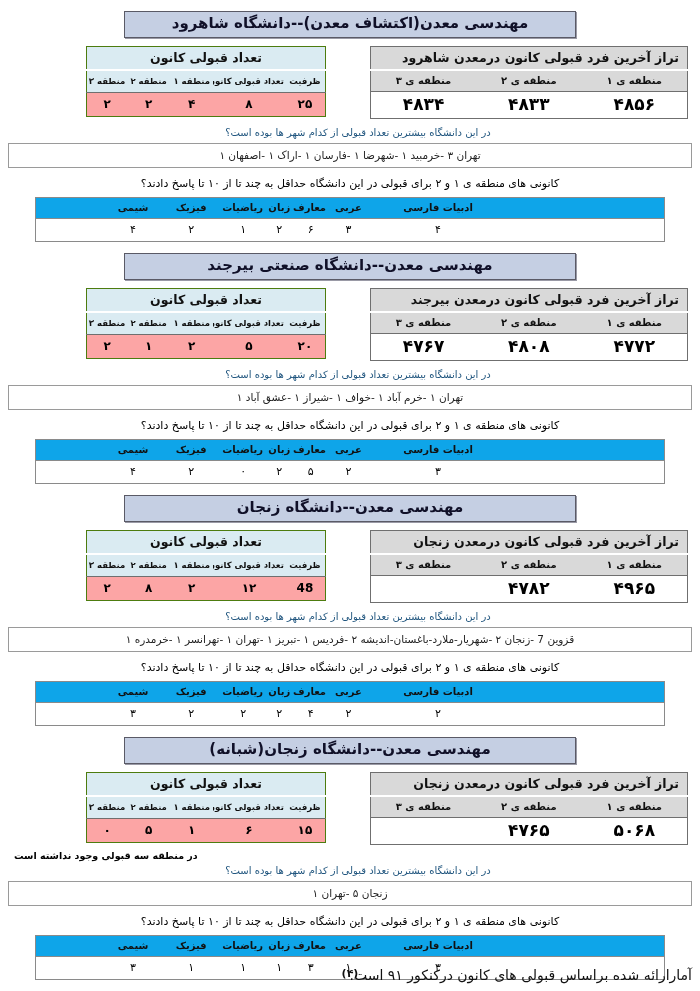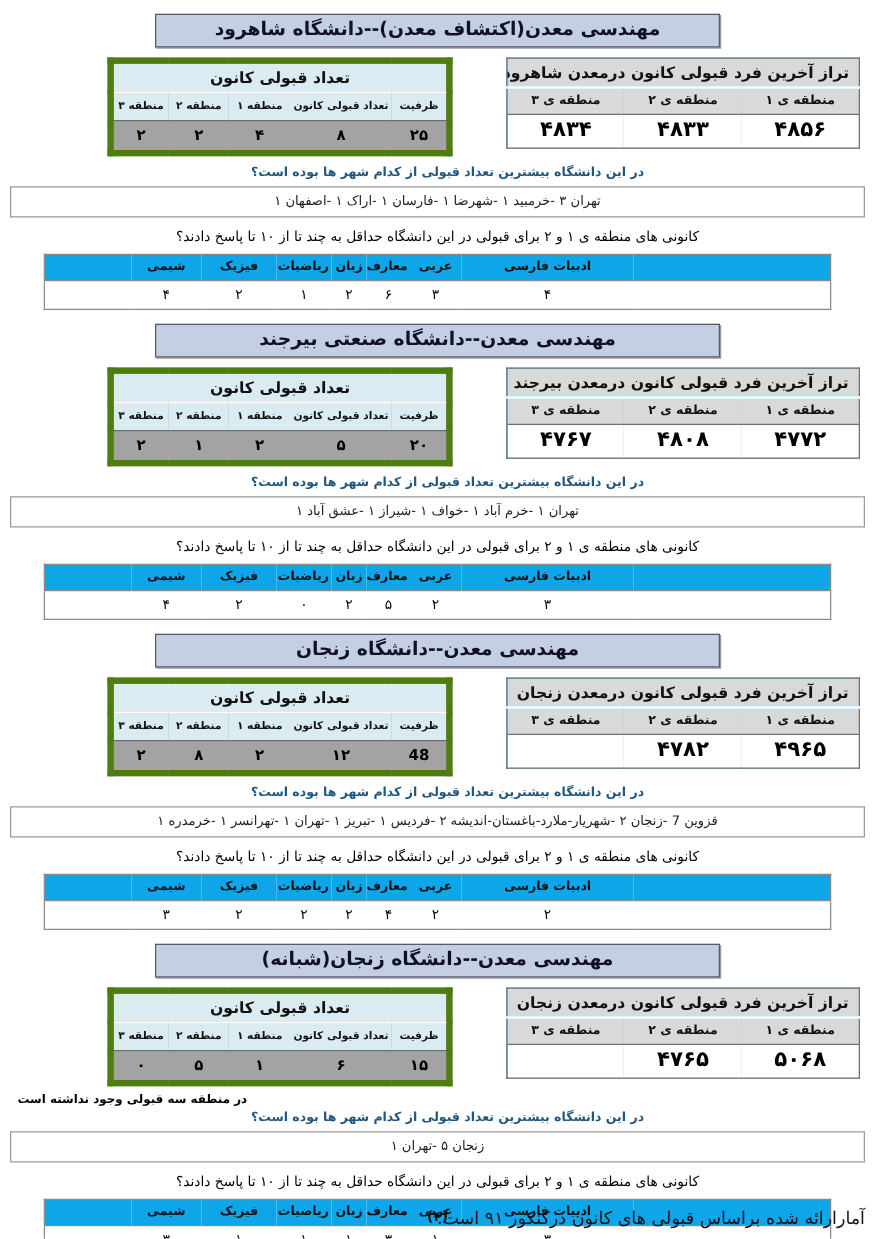--- a/index.html
+++ b/index.html
@@ -39,7 +39,7 @@
     padding:2px 0 4px 0; background:#fff;
   }
 
-  .adm-table { width:276px; border:5px solid #4d7c0f; background:#a3a3a3; }
+  .adm-table { width:240px; border:1px solid #4d7c0f; background:#fca5a5; }
   .adm-table .t-title th {
     background:#daebf2; font-size:12.5px; font-weight:bold; color:#111;
     padding:3px 0 4px 0; text-align:center; border-bottom:2px solid #ffffff;

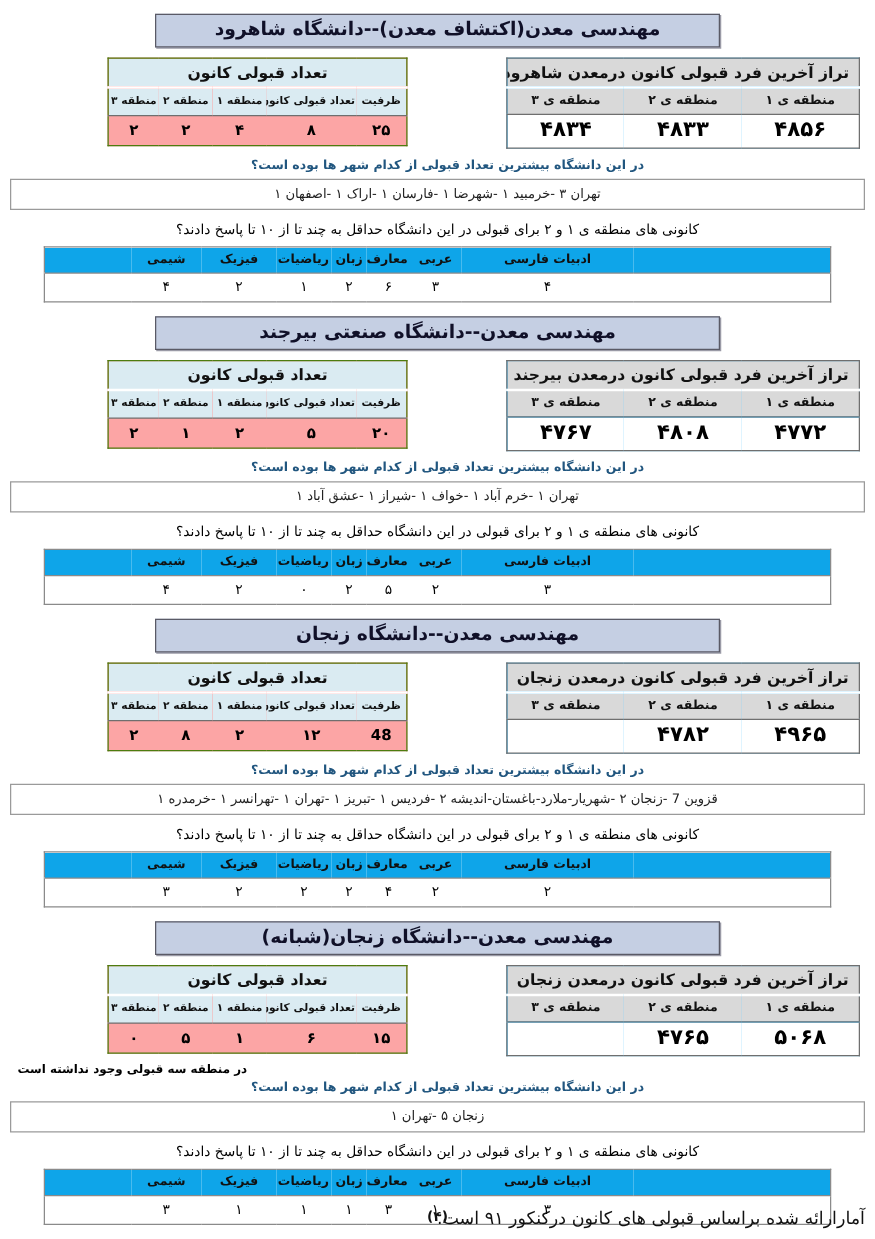--- a/index.html
+++ b/index.html
@@ -25,7 +25,7 @@
   table { border-collapse:collapse; table-layout:fixed; }
   th, td { white-space:nowrap; overflow:hidden; }
 
-  .score-table { width:283px; border:1px solid #6f6f6f; background:#7dd3fc; }
+  .score-table { width:318px; border:1px solid #6f6f6f; background:#b91c1c; }
   .score-table .t-title th {
     background:#d9d9d9; font-size:12.5px; font-weight:bold; color:#111;
     padding:3px 8px 4px 0; text-align:right; border-bottom:2px solid #ffffff;

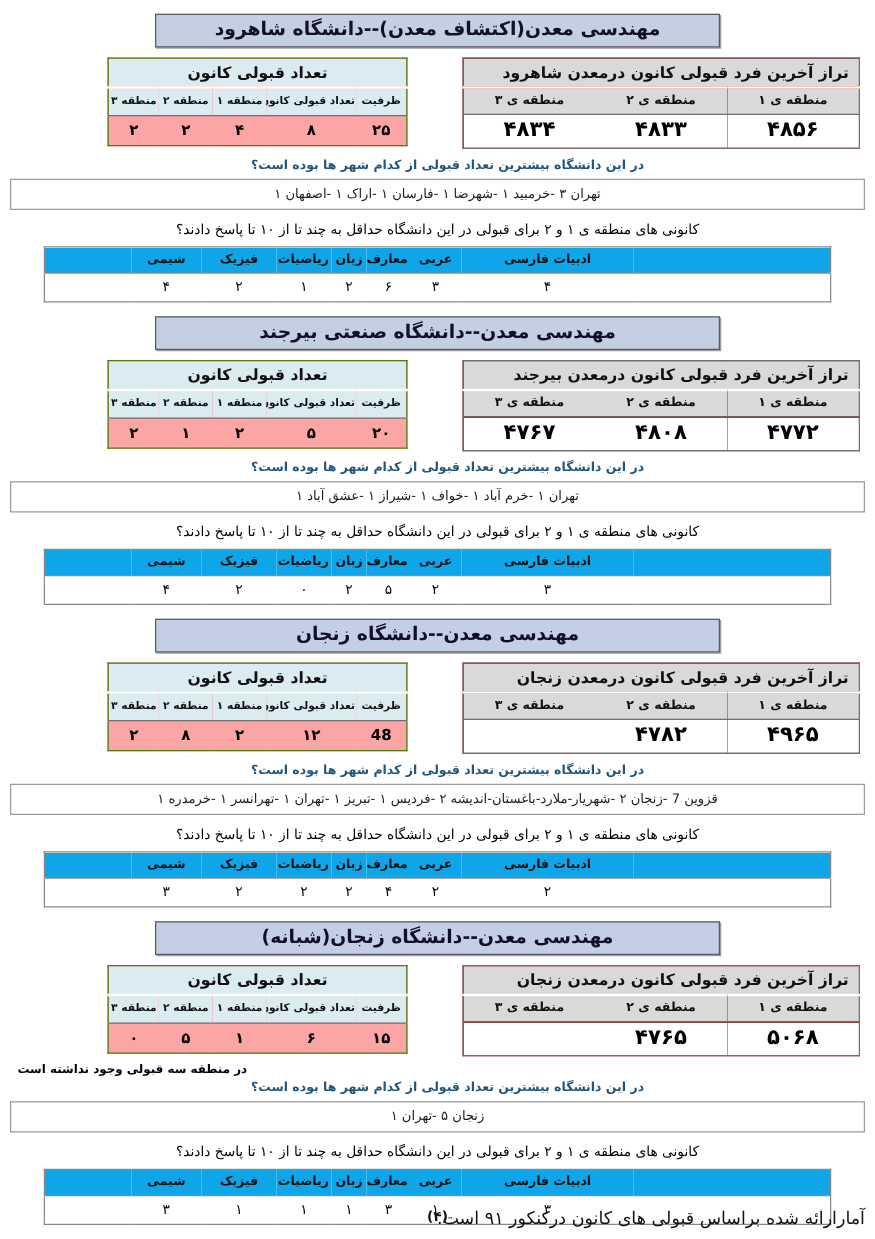--- a/index.html
+++ b/index.html
@@ -59,7 +59,7 @@
   }
 
   .q-city {
-    text-align:center; font-size:10px; font-weight:bold; color:#21567f;
+    text-align:center; font-size:10px; font-weight:normal; color:#21567f;
     margin:0 0 5px 16px;
   }
   .city-box {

____________________

◆ **AIM OF THE TASK**
Show the lines of the entries that include the string "weight", copying each in full.

◆ **TASK OUTPUT**
     background:#daebf2; font-size:12.5px; font-weight:bold; color:#111;
     background:#d9d9d9; font-size:12.5px; font-weight:bold; color:#111;
-    text-align:center; font-size:10px; font-weight:bold; color:#21567f;
+    text-align:center; font-size:10px; font-weight:normal; color:#21567f;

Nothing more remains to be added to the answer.